Your assignment: State the number of lines in these records holding "none". Say nothing more.

[Edit difference data]
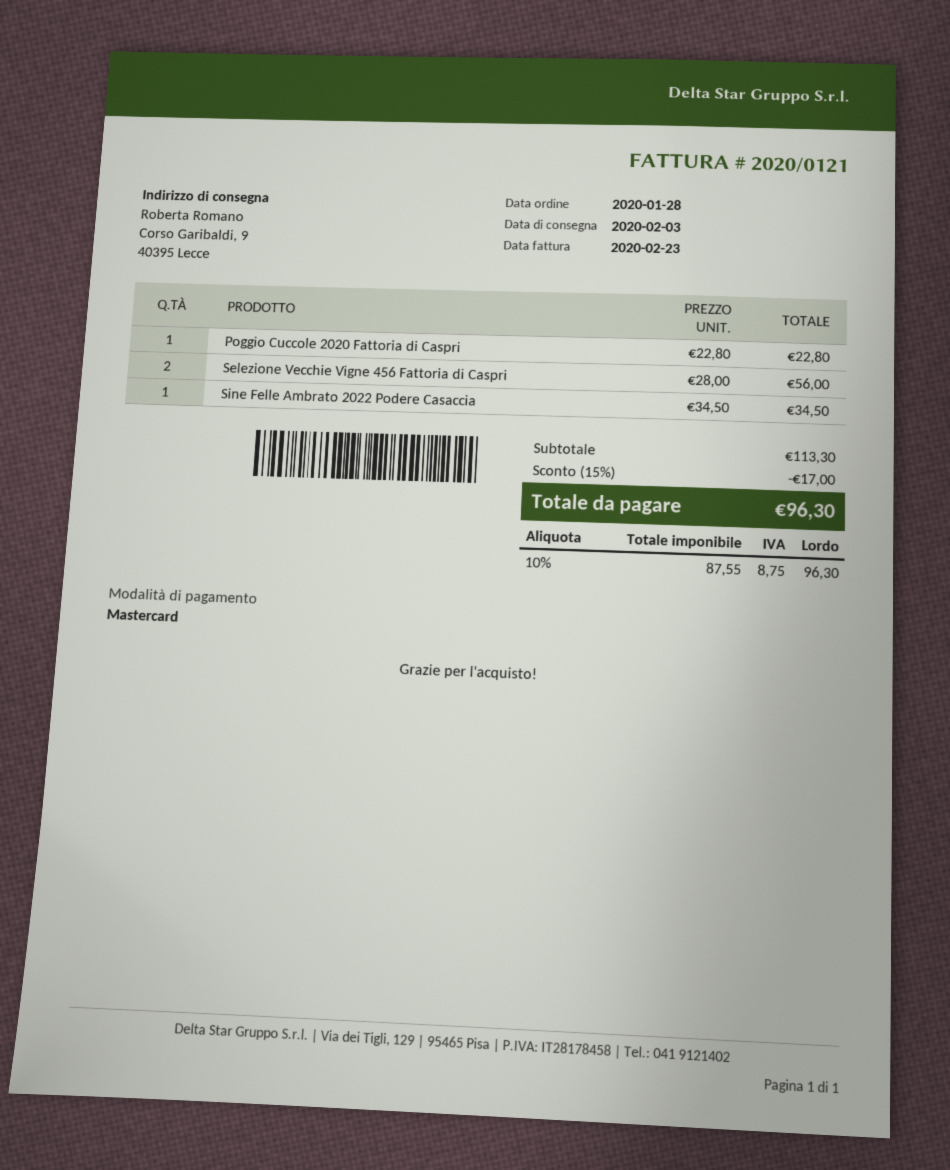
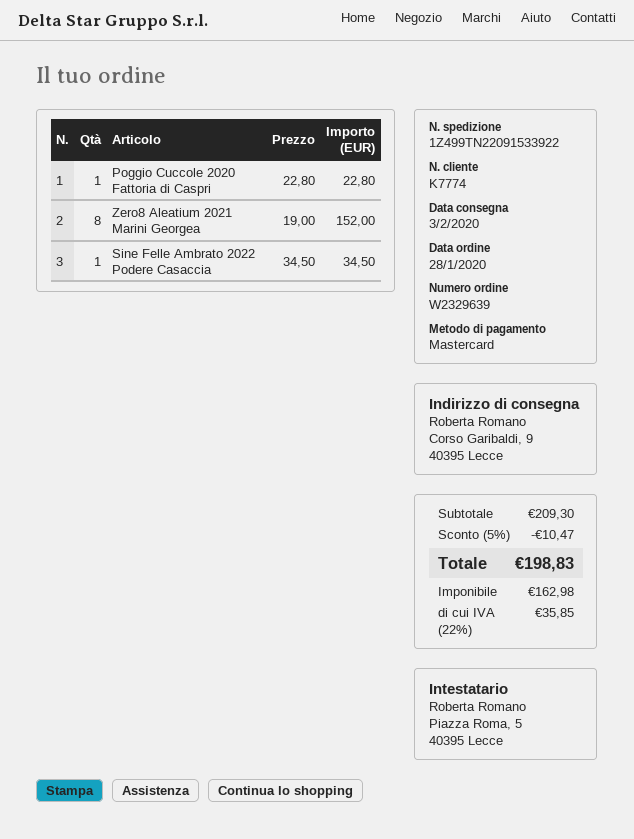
Selezione Vecchie Vigne 456 Fattoria di Caspri: 2 x 28.00 = 56.00 -> none
Zero8 Aleatium 2021 Marini Georgea: none -> 8 x 19.00 = 152.00
subtotal: 113.30 -> 209.30
discount: 15% = 17.00 -> 5% = 10.47
net: 87.55 -> 162.98
tax: 10% = 8.75 -> 22% = 35.85
total: 96.30 -> 198.83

Written reply: 2